Favoriser la mobilité internationale

Les obstacles à la mobilité étudiante seront au cœur des discussions entre des représentants québécois et français.  

3 Mai 2021 à 10H42

Série Acfas 2021
Plusieurs scientifiques de l'UQAM proposent des colloques dans le cadre du congrès virtuel organisé par l’Université de Sherbrooke et l’Université Bishop’s du 3 au 7 mai.

Des étudiants internationaux prennent part à une fête d'accueil en leur honneur, à l'UQAM, en 2013. 
Photo: Nathalie St-Pierre

Le Québec reçoit un bon nombre d’étudiants internationaux chaque année, mais les étudiants québécois sont eux-mêmes peu mobiles en comparaison des étudiants européens. Ce constat a servi de point de départ aux organisateurs du colloque «Favoriser la mobilité internationale», qui aura lieu le 5 mai prochain.

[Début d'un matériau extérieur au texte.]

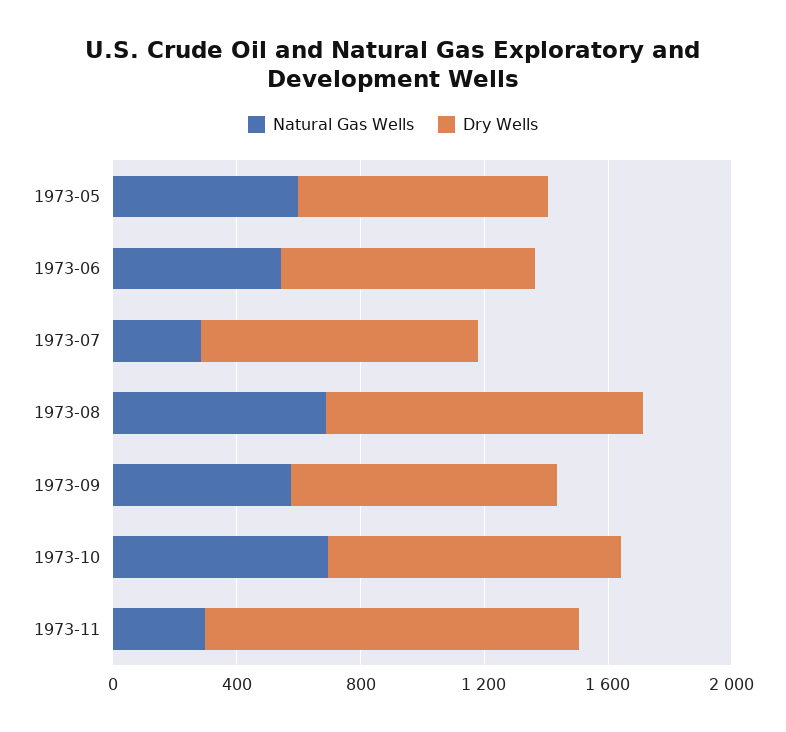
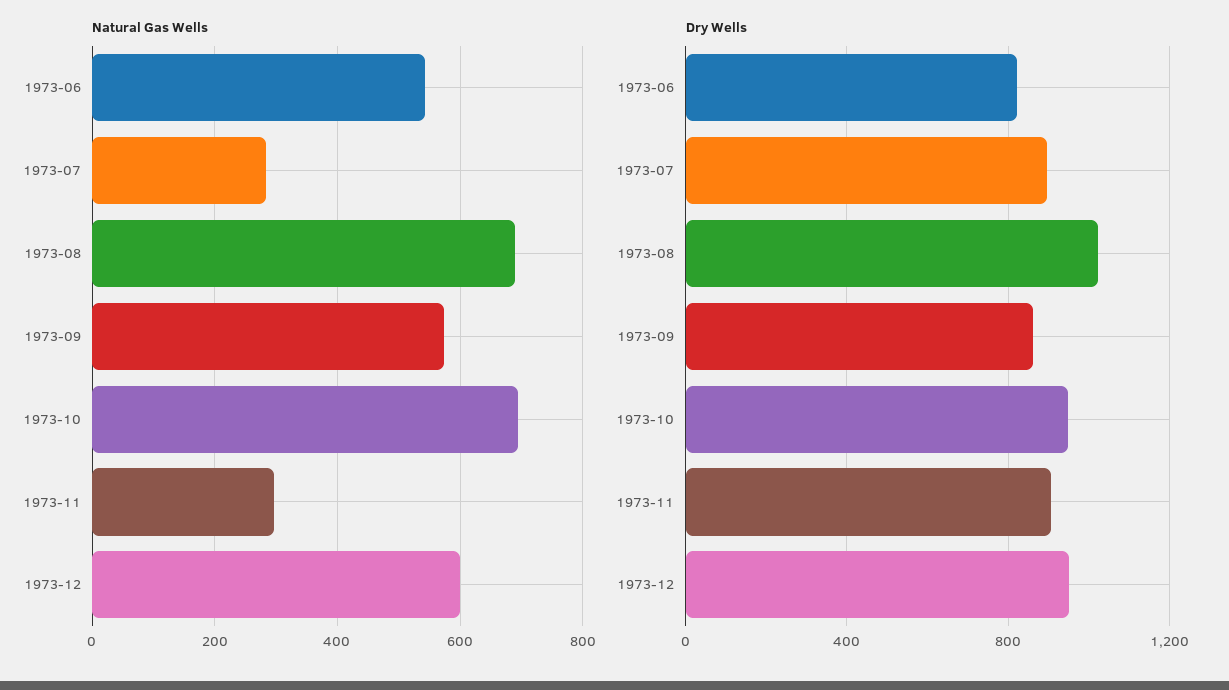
Natural Gas Wells, 1973-05: 600 -> none
Dry Wells, 1973-05: 800 -> none
Dry Wells, 1973-11: 1200 -> 900
Natural Gas Wells, 1973-12: none -> 600
Dry Wells, 1973-12: none -> 950

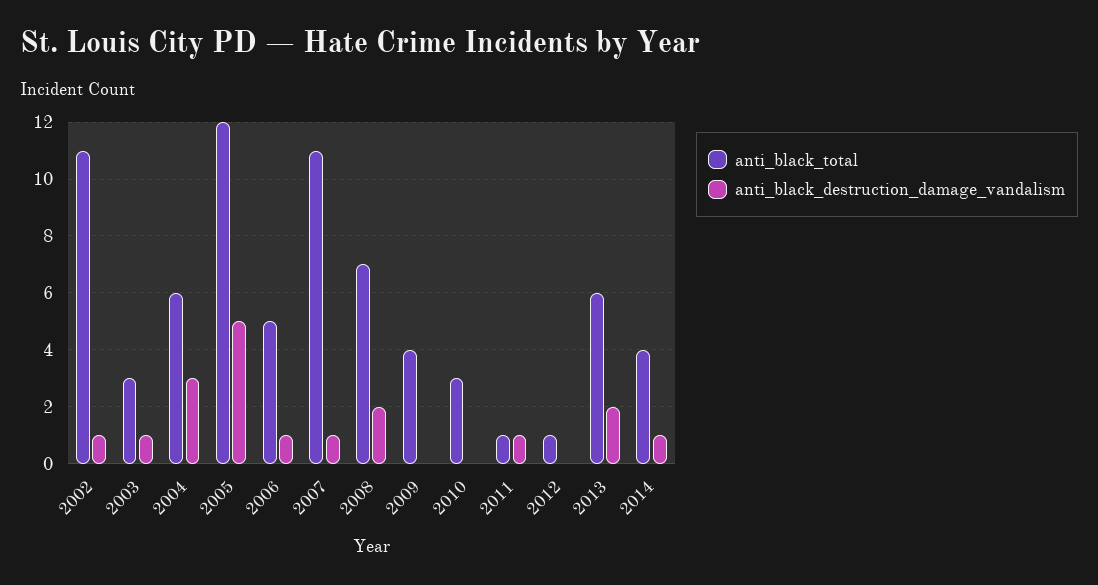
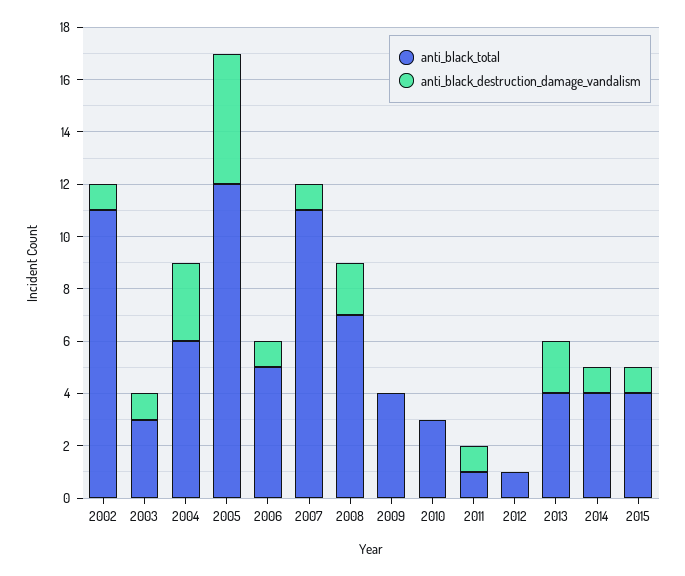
anti_black_total, 2013: 6 -> 4
anti_black_total, 2015: none -> 4
anti_black_destruction_damage_vandalism, 2015: none -> 1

«Puisque ce colloque est une initiative du Conseil franco-québécois de coopération universitaire (CFQCU), il y sera principalement question des différences de mobilité entre les étudiants français et québécois», précise la professeure du Département des sciences biologiques, Catherine Mounier, qui en est l'une des coresponsables.

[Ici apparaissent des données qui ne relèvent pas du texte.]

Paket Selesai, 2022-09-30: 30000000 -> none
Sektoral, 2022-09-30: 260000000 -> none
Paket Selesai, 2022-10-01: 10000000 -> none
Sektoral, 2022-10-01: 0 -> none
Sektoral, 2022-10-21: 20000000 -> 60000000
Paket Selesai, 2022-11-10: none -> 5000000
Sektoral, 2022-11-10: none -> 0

L'ancienne vice-rectrice à la Recherche et à la création de l'UQAM partage quelques-uns des constats sur la mobilité internationale qui seront présentés par le CFQCU lors de la première séance du colloque. «Il y a, en effet, plusieurs freins à la mobilité étudiante du Québec vers l'étranger et cela tient à quelques facteurs propres à notre population étudiante, souligne-t-elle. Puisque nous accueillons déjà plusieurs étudiants étrangers, il est normal qu'il soit plus difficile pour eux de repartir ensuite vers une nouvelle destination dans le cadre de leur programme d'étude. Nos étudiants travaillent davantage en marge de leurs études universitaires que leurs homologues européens, et plusieurs, étant plus âgés, ont des responsabilités familiales. Ces situations personnelles compliquent leur participation à des programmes d'échange.»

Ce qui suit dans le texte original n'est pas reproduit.